The MG was followed by a Porsche and then a very nice maroon vintage Ferrari. And there were other factors. “You take a group of young men, very different young men, give ’em some money, introduce them to drugs… I don’t think there was anything wrong with the fact that we all of a sudden got laid a lot… but the money and the drugs… that’ll do it every time,” says David Crosby, one who knows whereof he speaks.

Clark’s departure from the group and the various chapters of his solo career are dealt with in fascinating detail. I always loved the two Dillard & Clark albums, particularly The Fantastic Expedition, and it was sad to listen to the reasons behind the disintegration of that pioneering project in 1969, followed by many more false starts.

“He had great songs,”  Hillman says, “and he sang from the heart. Why didn’t it work? That’s the question.” Chronic indiscipline when under the influence of drink or drugs seems to have been the simple answer. Perhaps the happiest period of his life began in 1970, when he moved out of LA to Mendocino with Carrie McCummings and enjoyed a return to his roots in rural surroundings. It was there that he wrote the songs for the album White Light, produced by Jesse Ed Davis and released in 1971, which I consider to be the highlight of his career: the recording in which his gifts find the best balance and the most sympathetic environment.

Many of his admirers would nominate No Other, the album that followed in 1974, recorded for David Geffen’s Asylum label and produced by Thomas Jefferson Kaye with a huge budget and a cast of thousands. It’s a cult classic, to be sure, and it contains some fine songs that only Clark could have written, but I find it overproduced, overarranged, overplayed, overpackaged — just overwrought in every direction. Its commercial failure more or less put an end to his prospects of once again experiencing the success he had all too briefly known with the Byrds.

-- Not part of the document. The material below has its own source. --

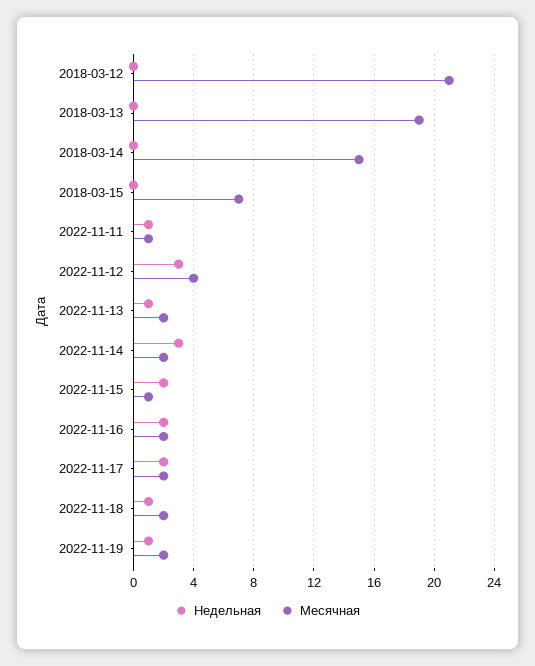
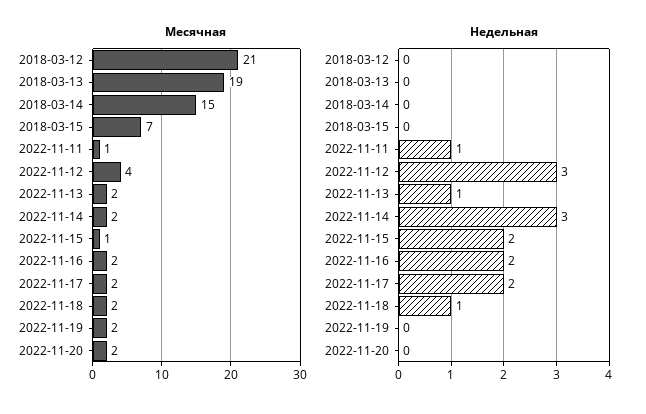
Недельная, 2022-11-19: 1 -> 0
Месячная, 2022-11-20: none -> 2
Недельная, 2022-11-20: none -> 0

He wasn’t entirely finished. I wouldn’t be without the album he made with Olson, called So Rebellious a Lover, released the year after his death and containing two real classics: his own “Gypsy Rider” (“Crank her over once again / Put your face into the wind / Find another road where you’ve never been”) and the most gorgeously compelling version of “Come All You Fair and Tender Ladies” I’ve ever heard. But the life did for him when he was only 46.

There are some sad and illuminating reflections in the course of the film. “I watched him go from an innocent country boy to road-weary and just… tired of it all,” McGuinn says. Marks, who produced his first solo album, says: “You couldn’t help but just feel the energy that Gene put out whenever you were with him. It wasn’t all good. That energy carried some danger with it.”

Luckily, bits and pieces of his music continue to emerge. The latest is Here Tonight: The White Light Demos, released on Universal/A&M’s Omnivore label, containing bare-bones versions of some of the great songs — “For a Spanish Guitar”, “The Virgin”, Where My Lover Lies Asleep” — plus others than didn’t make the cut, including the lovely “Here Tonight”, which turned up on the restored version of an abandoned album called Roadmaster, which was to have been his next A&M release after White Light. The demos are touching in their plainness. You wouldn’t swap them for the original album, but they’re very welcome. And the documentary is highly recommended.

* The photograph of Gene Clark is from the insert with Here Tonight: The White Light Demos, and was taken by Henry Diltz.